[Entries taken from a collection]

◆ ◆ ◆ ◆

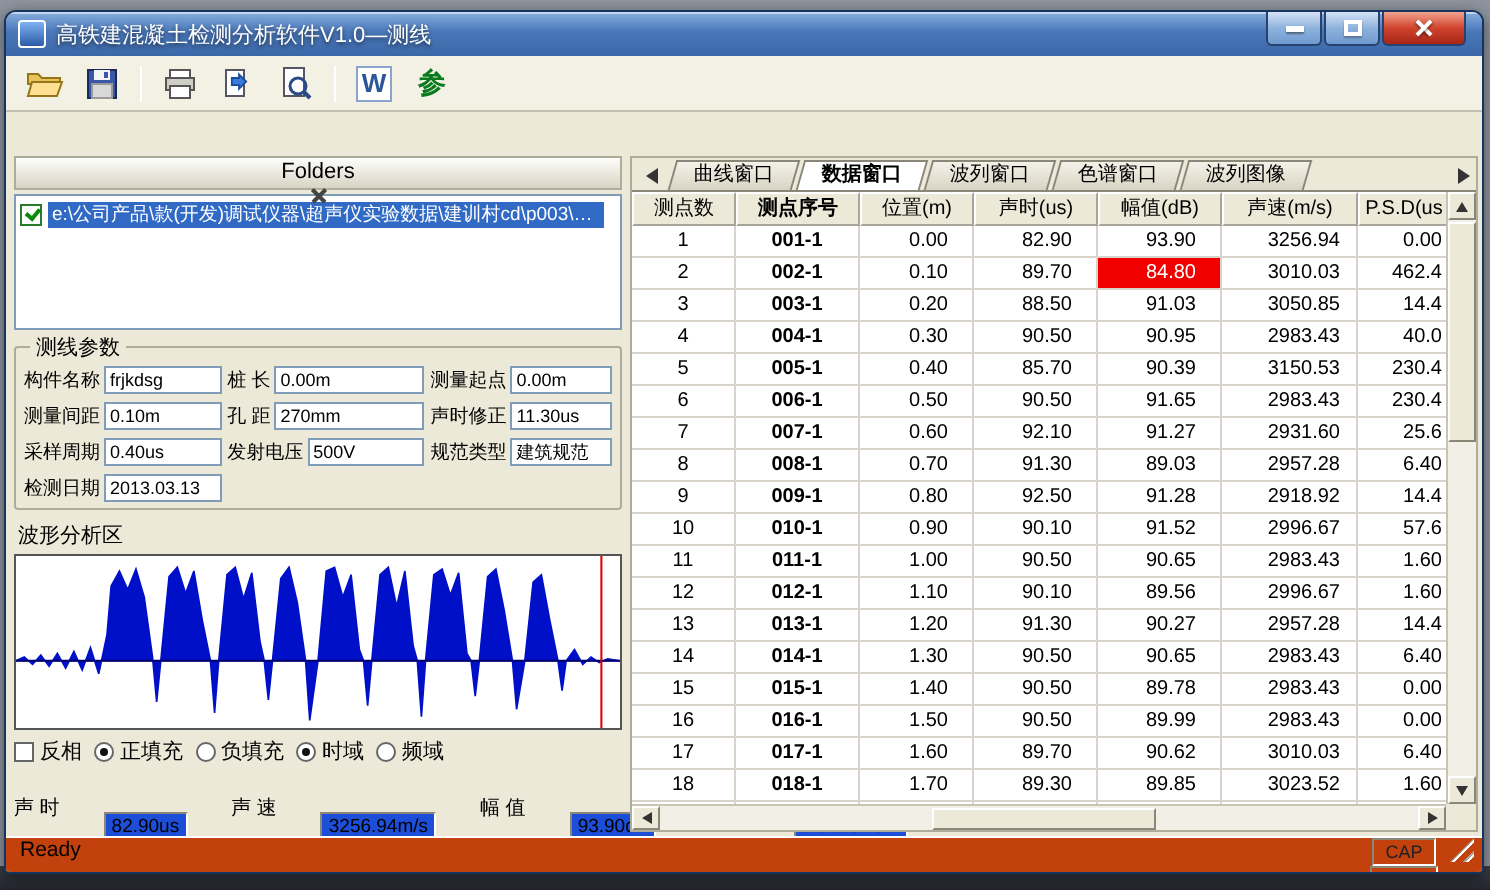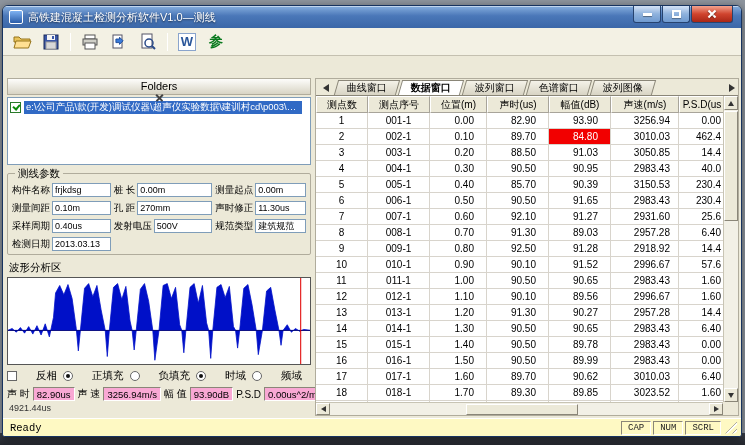--- a/index.html
+++ b/index.html
@@ -93,7 +93,7 @@
   .tcell { flex:none; font-size:10px; line-height:15px; border-right:1px solid #d8d4cc; border-bottom:1px solid #d8d4cc; overflow:hidden; white-space:nowrap; }
   .thead .tcell { background:#ece9d8; border:1px solid; border-color:#fff #a8a49a #a8a49a #fff; text-align:center; line-height:15px; }
   .c0 { width:52px; text-align:center; }
-  .c1 { width:62px; text-align:center; }
+  .c1 { width:62px; text-align:center;font-weight:bold; }
   .c2 { width:57px; text-align:right; padding-right:12px; }
   .c3 { width:62px; text-align:right; padding-right:12px; }
   .c4 { width:62px; text-align:right; padding-right:12px; }

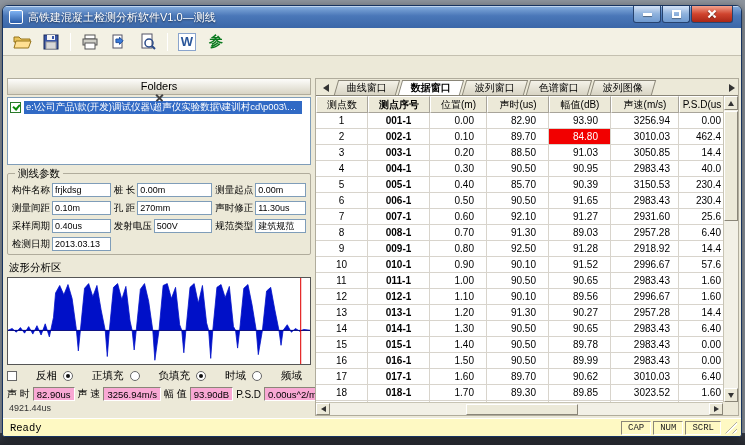--- a/index.html
+++ b/index.html
@@ -68,7 +68,7 @@
   .cbox { width:10px; height:10px; border:1px solid #666; background:#fff; flex:none; }
   .radio { width:10px; height:10px; border:1px solid #666; border-radius:50%; background:#fff; position:relative; flex:none; }
   .radio.checked::after { content:""; position:absolute; inset:2px; background:#111; border-radius:50%; }
-  .ctl { display:flex; align-items:center; gap:19px; }
+  .ctl { display:flex; align-items:center; gap:3px; }
 
   .readouts { display:flex; align-items:center; gap:3px; margin-top:4px; font-size:10px; white-space:nowrap;text-align:center; }
   .rlabel { font-size:10px; }

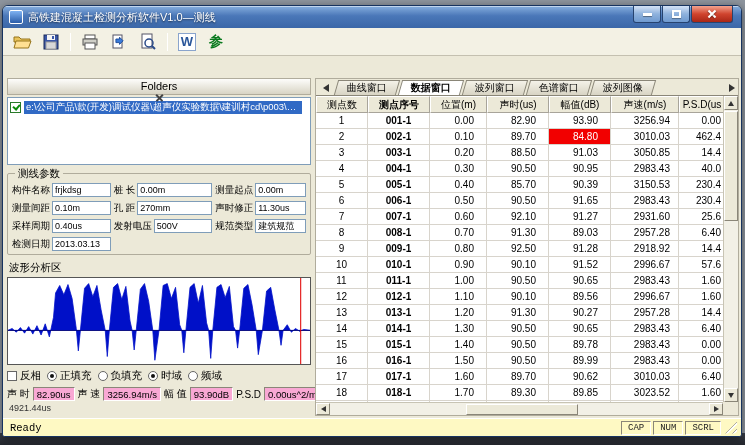--- a/index.html
+++ b/index.html
@@ -70,7 +70,7 @@
   .radio.checked::after { content:""; position:absolute; inset:2px; background:#111; border-radius:50%; }
   .ctl { display:flex; align-items:center; gap:3px; }
 
-  .readouts { display:flex; align-items:center; gap:3px; margin-top:4px; font-size:10px; white-space:nowrap;text-align:center; }
+  .readouts { display:flex; align-items:center; gap:22px; margin-top:4px; font-size:10px; white-space:nowrap;text-align:center; }
   .rlabel { font-size:10px; }
   .rvalue { border:1px solid; border-color:#8a8678 #fff #fff #8a8678; background:#f9a8d4; padding:0 3px; height:14px; line-height:13px; font-size:9.5px; }
   .axis-label { font-size:9px; color:#333; margin-top:2px; margin-left:2px; }

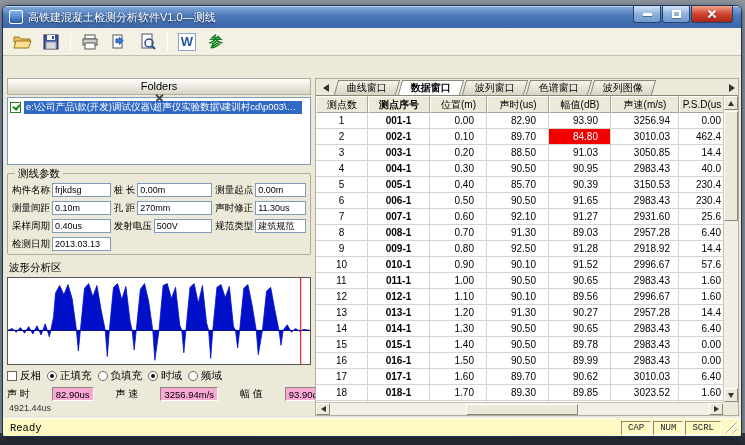--- a/index.html
+++ b/index.html
@@ -72,7 +72,7 @@
 
   .readouts { display:flex; align-items:center; gap:22px; margin-top:4px; font-size:10px; white-space:nowrap;text-align:center; }
   .rlabel { font-size:10px; }
-  .rvalue { border:1px solid; border-color:#8a8678 #fff #fff #8a8678; background:#f9a8d4; padding:0 3px; height:14px; line-height:13px; font-size:9.5px; }
+  .rvalue { border:1px solid; border-color:#8a8678 #fff #fff #8a8678; background:#1d4ed8; padding:0 3px; height:14px; line-height:13px; font-size:9.5px;margin-top:19px; }
   .axis-label { font-size:9px; color:#333; margin-top:2px; margin-left:2px; }
 
   

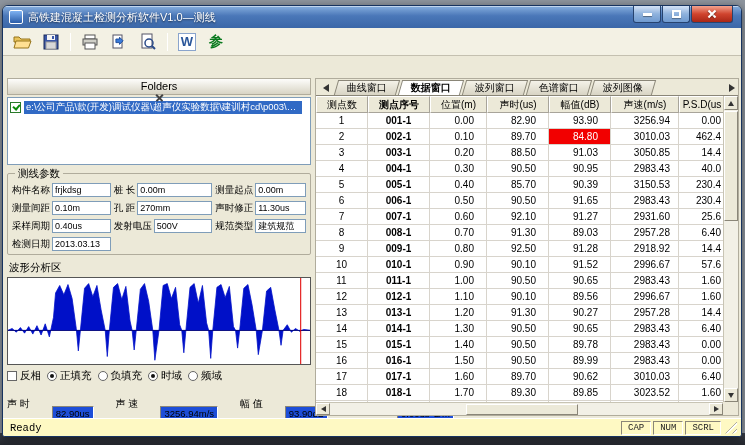--- a/index.html
+++ b/index.html
@@ -117,8 +117,8 @@
   .scroll-corner { position:absolute; right:0; bottom:0; width:15px; height:13px; background:#ece9d8; }
 
   
-  .statusbar { position:absolute; left:0; right:0; bottom:0; height:18px; background:#fef9c3; border-top:1px solid #fff;
-    display:flex; align-items:center; padding:0 4px;font-family:Liberation Mono, monospace; }
+  .statusbar { position:absolute; left:0; right:0; bottom:0; height:18px; background:#c2410c; border-top:1px solid #fff;
+    display:flex; padding:0 4px; }
   .sb-left { flex:1; font-size:10.5px; padding-left:3px; }
   .sb-cell { border:1px solid; border-color:#8a8678 #fff #fff #8a8678; height:14px; line-height:13px; font-size:9px; padding:0 6px; margin-left:2px; color:#222; }
   .grip { width:12px; height:12px; margin-left:4px; background:

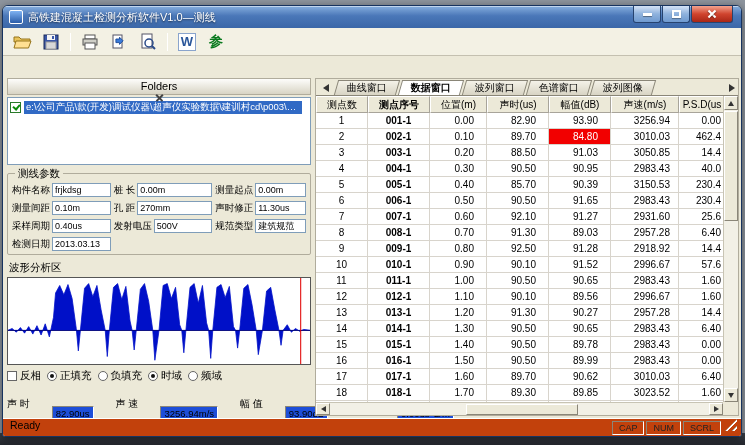--- a/index.html
+++ b/index.html
@@ -534,7 +534,7 @@
 
   <div class="statusbar">
     <div class="sb-left">Ready</div>
-    <div style="display:flex;align-items:center;" id="status-right">
+    <div style="display:flex;align-items:center;flex-direction:column;" id="status-right">
         <span class="sb-cell">CAP</span>
         <span class="sb-cell">NUM</span>
         <span class="sb-cell">SCRL</span>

◆ ◆ ◆ ◆

Repeat exactly, please: transcribe each entry and leave out the pictures.

--- a/index.html
+++ b/index.html
@@ -93,7 +93,7 @@
   .tcell { flex:none; font-size:10px; line-height:15px; border-right:1px solid #d8d4cc; border-bottom:1px solid #d8d4cc; overflow:hidden; white-space:nowrap; }
   .thead .tcell { background:#ece9d8; border:1px solid; border-color:#fff #a8a49a #a8a49a #fff; text-align:center; line-height:15px; }
   .c0 { width:52px; text-align:center; }
-  .c1 { width:62px; text-align:center; }
+  .c1 { width:62px; text-align:center;font-weight:bold; }
   .c2 { width:57px; text-align:right; padding-right:12px; }
   .c3 { width:62px; text-align:right; padding-right:12px; }
   .c4 { width:62px; text-align:right; padding-right:12px; }

--- a/index.html
+++ b/index.html
@@ -68,7 +68,7 @@
   .cbox { width:10px; height:10px; border:1px solid #666; background:#fff; flex:none; }
   .radio { width:10px; height:10px; border:1px solid #666; border-radius:50%; background:#fff; position:relative; flex:none; }
   .radio.checked::after { content:""; position:absolute; inset:2px; background:#111; border-radius:50%; }
-  .ctl { display:flex; align-items:center; gap:19px; }
+  .ctl { display:flex; align-items:center; gap:3px; }
 
   .readouts { display:flex; align-items:center; gap:3px; margin-top:4px; font-size:10px; white-space:nowrap;text-align:center; }
   .rlabel { font-size:10px; }

--- a/index.html
+++ b/index.html
@@ -70,7 +70,7 @@
   .radio.checked::after { content:""; position:absolute; inset:2px; background:#111; border-radius:50%; }
   .ctl { display:flex; align-items:center; gap:3px; }
 
-  .readouts { display:flex; align-items:center; gap:3px; margin-top:4px; font-size:10px; white-space:nowrap;text-align:center; }
+  .readouts { display:flex; align-items:center; gap:22px; margin-top:4px; font-size:10px; white-space:nowrap;text-align:center; }
   .rlabel { font-size:10px; }
   .rvalue { border:1px solid; border-color:#8a8678 #fff #fff #8a8678; background:#f9a8d4; padding:0 3px; height:14px; line-height:13px; font-size:9.5px; }
   .axis-label { font-size:9px; color:#333; margin-top:2px; margin-left:2px; }

--- a/index.html
+++ b/index.html
@@ -72,7 +72,7 @@
 
   .readouts { display:flex; align-items:center; gap:22px; margin-top:4px; font-size:10px; white-space:nowrap;text-align:center; }
   .rlabel { font-size:10px; }
-  .rvalue { border:1px solid; border-color:#8a8678 #fff #fff #8a8678; background:#f9a8d4; padding:0 3px; height:14px; line-height:13px; font-size:9.5px; }
+  .rvalue { border:1px solid; border-color:#8a8678 #fff #fff #8a8678; background:#1d4ed8; padding:0 3px; height:14px; line-height:13px; font-size:9.5px;margin-top:19px; }
   .axis-label { font-size:9px; color:#333; margin-top:2px; margin-left:2px; }
 
   

--- a/index.html
+++ b/index.html
@@ -117,8 +117,8 @@
   .scroll-corner { position:absolute; right:0; bottom:0; width:15px; height:13px; background:#ece9d8; }
 
   
-  .statusbar { position:absolute; left:0; right:0; bottom:0; height:18px; background:#fef9c3; border-top:1px solid #fff;
-    display:flex; align-items:center; padding:0 4px;font-family:Liberation Mono, monospace; }
+  .statusbar { position:absolute; left:0; right:0; bottom:0; height:18px; background:#c2410c; border-top:1px solid #fff;
+    display:flex; padding:0 4px; }
   .sb-left { flex:1; font-size:10.5px; padding-left:3px; }
   .sb-cell { border:1px solid; border-color:#8a8678 #fff #fff #8a8678; height:14px; line-height:13px; font-size:9px; padding:0 6px; margin-left:2px; color:#222; }
   .grip { width:12px; height:12px; margin-left:4px; background:

--- a/index.html
+++ b/index.html
@@ -534,7 +534,7 @@
 
   <div class="statusbar">
     <div class="sb-left">Ready</div>
-    <div style="display:flex;align-items:center;" id="status-right">
+    <div style="display:flex;align-items:center;flex-direction:column;" id="status-right">
         <span class="sb-cell">CAP</span>
         <span class="sb-cell">NUM</span>
         <span class="sb-cell">SCRL</span>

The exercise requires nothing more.